Caroline’s walking looked rough, but with the dead goblins on her mech and the dozens of scars from ricochets, someone might think the mech was damaged, rather than piloted by someone like Caroline.
“Glad you decided to show up,” I said. “Sheriff here’s looking to check out the storage shed. We need to loot all these goblins, but fortunately, we’ve got some of these young lads to help us along.”
Whiskerless’ head snapped up, but he didn’t protest any.
The sheriff nodded and pointed his boys around, and soon enough the lot of them were sorting out the bodies, dragging them to one spot where they could cook under the sun and tossing all their guns and such over onto one big pile.
Clin watched as one of them tugged a knife out and started poking at one of the goblins in the chest. “You alright?” he asked.
“Fine,” I lied.
“Alright,” he said. I don’t think I fooled him one whit. “Caroline’s shaken up, I think, but she’s physically fine. I think that if we’re done here, we might want to go back to the scrap-yard. You look like you need a rest. And maybe a doctor.”
I huffed, but he was probably right. I didn’t reckon I had any broken bones, but I wasn’t in tip-top shape. “That might not be the worst idea you’ve come up with,” I said.
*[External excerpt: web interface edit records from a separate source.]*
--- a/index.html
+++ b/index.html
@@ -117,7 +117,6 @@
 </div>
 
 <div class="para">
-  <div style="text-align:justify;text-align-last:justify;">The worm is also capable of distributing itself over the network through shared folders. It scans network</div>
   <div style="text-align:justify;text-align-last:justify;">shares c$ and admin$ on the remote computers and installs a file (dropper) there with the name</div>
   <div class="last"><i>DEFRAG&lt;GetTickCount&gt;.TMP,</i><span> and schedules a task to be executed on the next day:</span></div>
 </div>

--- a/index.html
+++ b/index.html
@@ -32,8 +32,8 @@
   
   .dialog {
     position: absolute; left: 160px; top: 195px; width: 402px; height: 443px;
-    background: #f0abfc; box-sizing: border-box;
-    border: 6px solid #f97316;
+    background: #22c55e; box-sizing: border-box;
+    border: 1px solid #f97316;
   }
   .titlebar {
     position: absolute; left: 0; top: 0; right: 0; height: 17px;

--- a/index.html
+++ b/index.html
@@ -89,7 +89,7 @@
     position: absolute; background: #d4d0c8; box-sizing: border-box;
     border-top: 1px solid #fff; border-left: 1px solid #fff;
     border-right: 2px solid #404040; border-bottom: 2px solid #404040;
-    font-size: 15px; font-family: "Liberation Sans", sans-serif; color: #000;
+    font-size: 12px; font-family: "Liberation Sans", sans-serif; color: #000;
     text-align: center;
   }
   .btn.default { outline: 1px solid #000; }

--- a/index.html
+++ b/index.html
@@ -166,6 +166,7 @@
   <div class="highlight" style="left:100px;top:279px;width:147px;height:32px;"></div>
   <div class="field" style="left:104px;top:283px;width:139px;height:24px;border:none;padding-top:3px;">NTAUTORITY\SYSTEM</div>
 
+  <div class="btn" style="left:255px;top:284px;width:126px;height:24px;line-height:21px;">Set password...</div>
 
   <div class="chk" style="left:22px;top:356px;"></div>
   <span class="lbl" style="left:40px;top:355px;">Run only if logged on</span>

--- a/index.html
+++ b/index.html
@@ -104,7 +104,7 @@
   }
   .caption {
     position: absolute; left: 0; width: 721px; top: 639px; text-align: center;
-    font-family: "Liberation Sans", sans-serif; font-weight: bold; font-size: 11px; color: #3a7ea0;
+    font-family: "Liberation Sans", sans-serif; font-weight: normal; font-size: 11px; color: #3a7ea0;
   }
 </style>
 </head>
He hesitated, then placed a hand on my shoulder. “Come on, you don’t need to make yourself look so tough.”
I barked a laugh, which of course hurt my ribs. “And now you are as wrong as you’ve ever been.
He shook his head. “Want me to help you walk?”
“No, but...” I licked lips barely wetted by a bit of whiskey. “Can you fetch my rifle? And my knife?”
“I can do that,” he said. “We’ll need to figure out what to do with all of our, ah, loot.”
“Caroline can help, I think. She’s got some wagons and I figure she’s the one to ask to move that old rust bucket mech.”
“I’ll see how she feels about it,” he replied. His grip tightened. “You did well, you know? You probably saved a lot of people today.”
I shifted, eyes moving away from the elf. “Yeah,” I said. “Yeah, we did alright.”